WHAT NEEDS TO BE DONE: Scan the material below and report how many lines include the string "HTTP"; nothing else belongs in the reply.

+++ EXERCISE INPUT

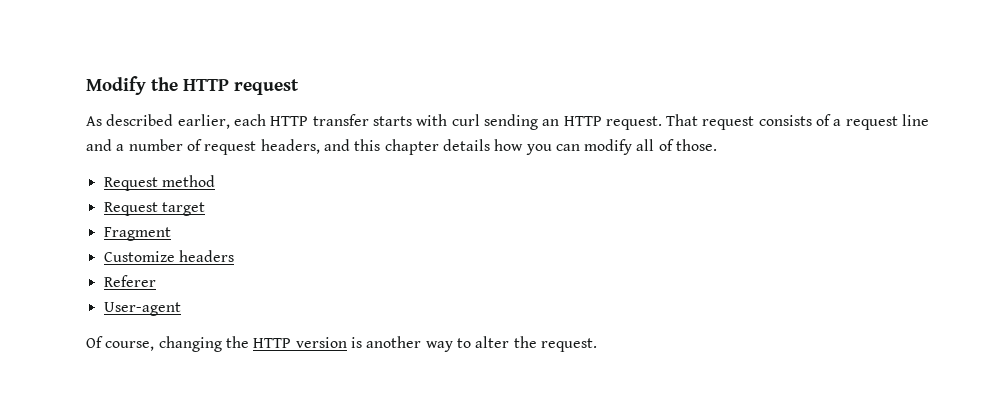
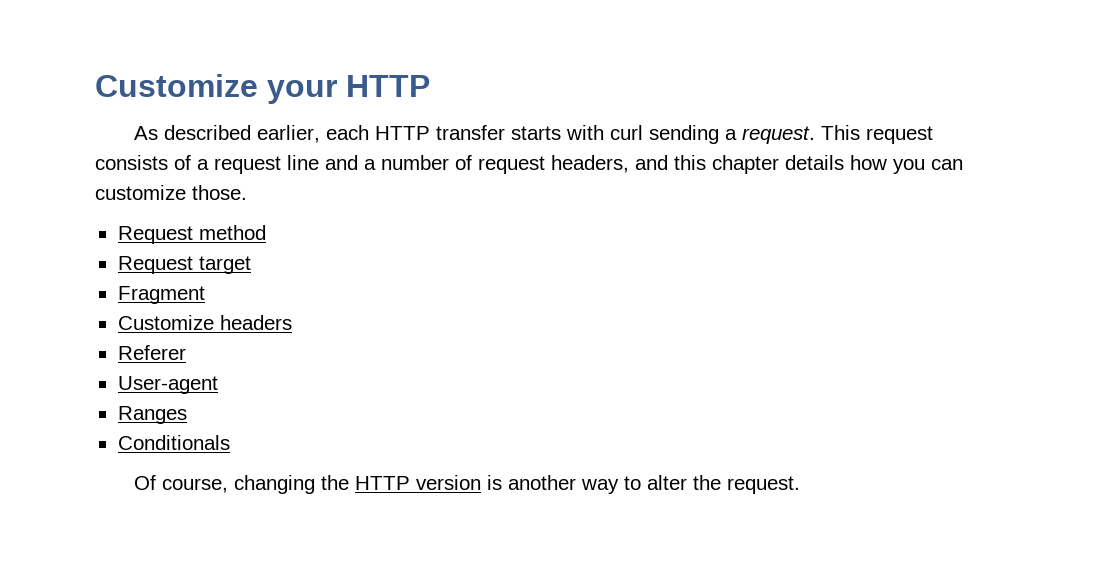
- Modify the HTTP request
+ Customize your HTTP
- As described earlier, each HTTP transfer starts with curl sending an HTTP request. That request consists of a request line and a number of request headers, and this chapter details how you can modify all of those.
+ As described earlier, each HTTP transfer starts with curl sending a request. This request consists of a request line and a number of request headers, and this chapter details how you can customize those.
+ Ranges
+ Conditionals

++++++

RESPONSE TO THE TASK: 4